Description
The rare superior French edition of Vancouver’s large coastal profiles of King George’s Sound and New Zealand; Cape Chatham, Cape Howe, King George’s Sound, Point Hood, the Snares and Oparo Island.
‘printed in both a more attractive manner and on better paper than the English edition’ (Forbes).
Vancouver had been given permission to examine ‘that extent of coast of the south-west side of New Holland, which in the present age appears a real blot in geography’. He planned ‘to fall in with the S.W. Cape of New Holland, and should I find the shores capable of being navigated without much hazard to range its coast and determine whether it and Van Diemen’s Land are joined, which from all information at present extant appears somewhat doubtful’. On 26 September he sighted land near Cape Leeuwin and, sailing south-east, named Capes Chatham and Howe. Two days later the ships entered a spacious harbour which he named King George the Third’s Sound. Vancouver also named Oyster Bay and other features, claiming them for Great Britain. He reported on the terrain, animal life and the native inhabitants, and planted watercress, vines, almonds, oranges, lemons and pumpkins ‘for the benefit of future visitors’. On 11 October the ships journeyed east, surveying some 300 miles (483 km) of coast, ‘in which space we saw no other haven or place of security for shipping than the Sound before mentioned’ and, in the westernmost part of the Recherche Archipelago, reached a rocky island which Vancouver called Termination Island.

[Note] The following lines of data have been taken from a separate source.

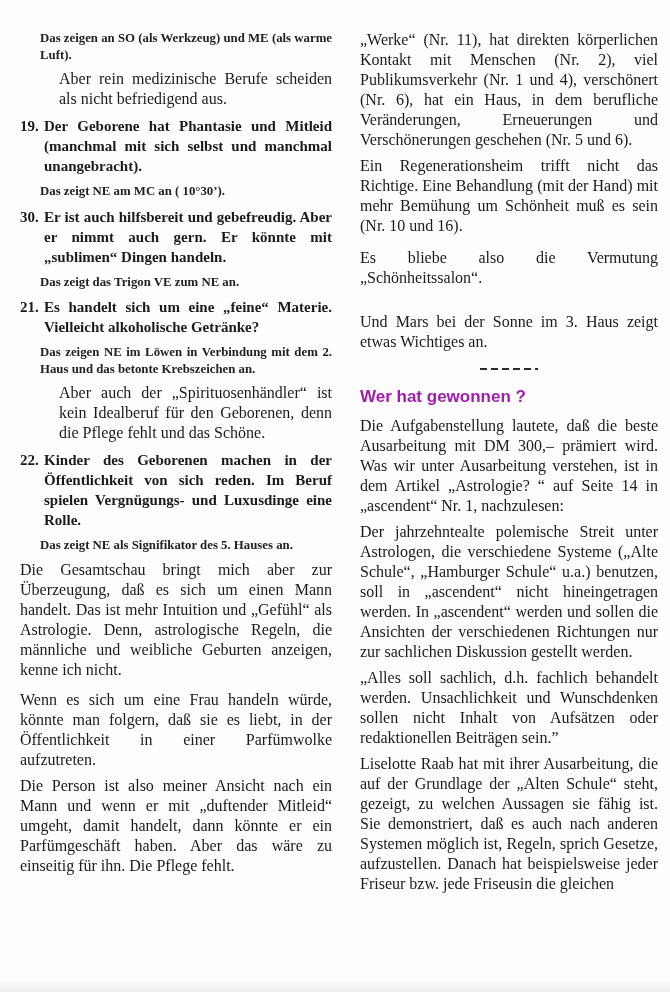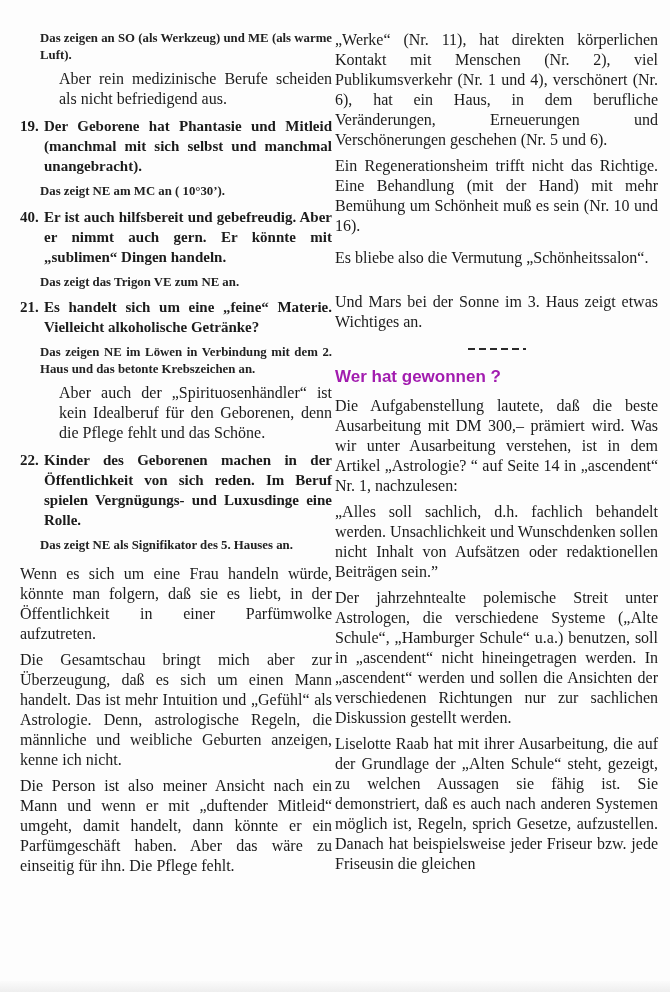"Das zeigen an SO (als" .columns { gap: 3px -> 28px }
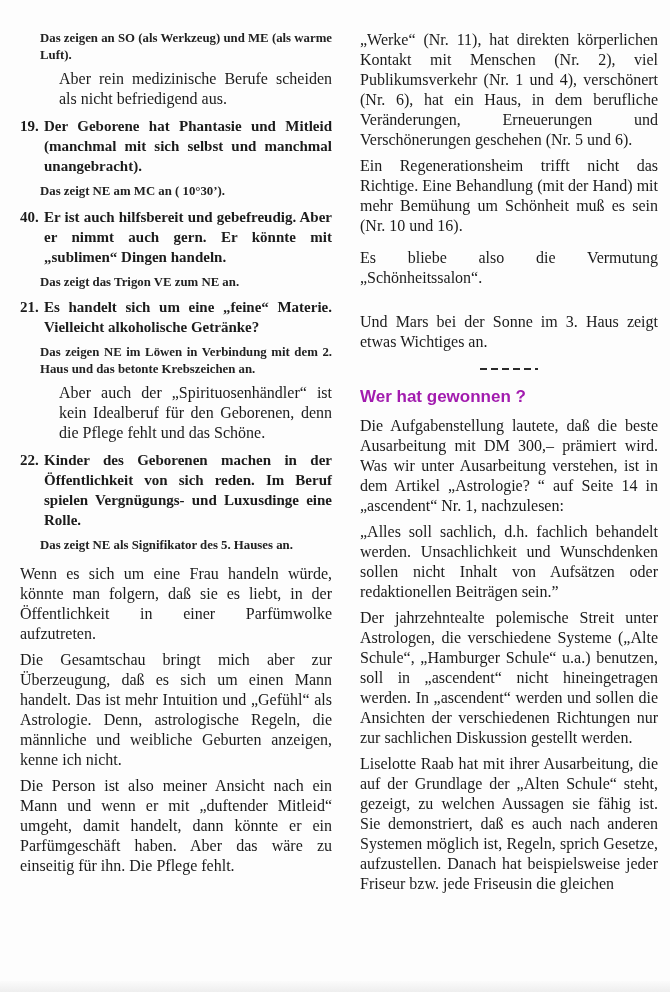"40." span.num { text: 40 -> 30 }
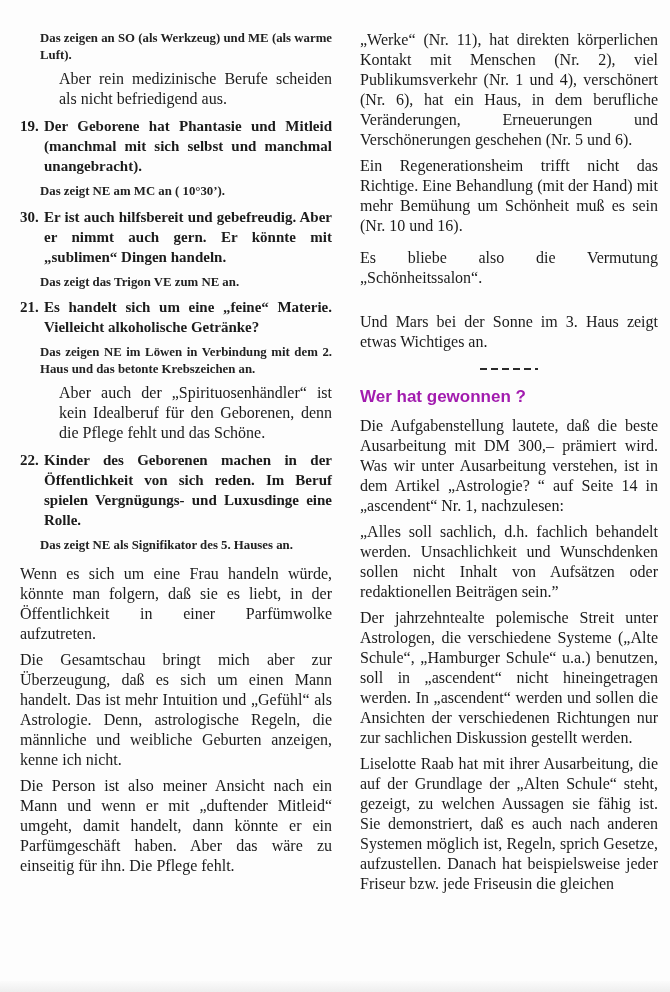"„Alles soll sachlich, d.h. fachlich" div.para { order: before "Der jahrzehntealte polemische Streit" -> after "Der jahrzehntealte polemische Streit" }
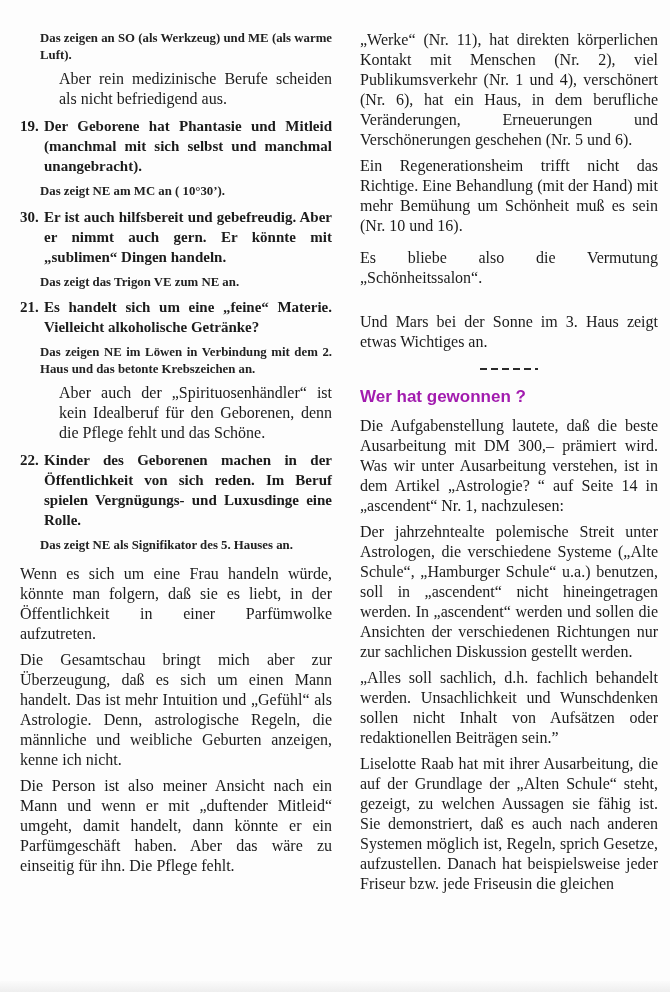"Wenn es sich um eine" div.para { order: before "Die Gesamtschau bringt mich aber" -> after "Die Gesamtschau bringt mich aber" }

Adverse winds prevented him from examining the Great Australian Bight, and relinquishing ‘with great reluctance’ this ‘favourite project’, he sailed south of Van Diemen’s Land. The two ships were separated; off the southern tip of New Zealand Vancouver encountered ‘7 craggy islands’ which he named The Snares, and the Chatham discovered and named Chatham Island.
From Vancouver, G., Voyage de decouvertes, a l’ocean Pacifique du Nord, et autour du monde; dans lequel la cote Nord-Ouest de l’Amerique….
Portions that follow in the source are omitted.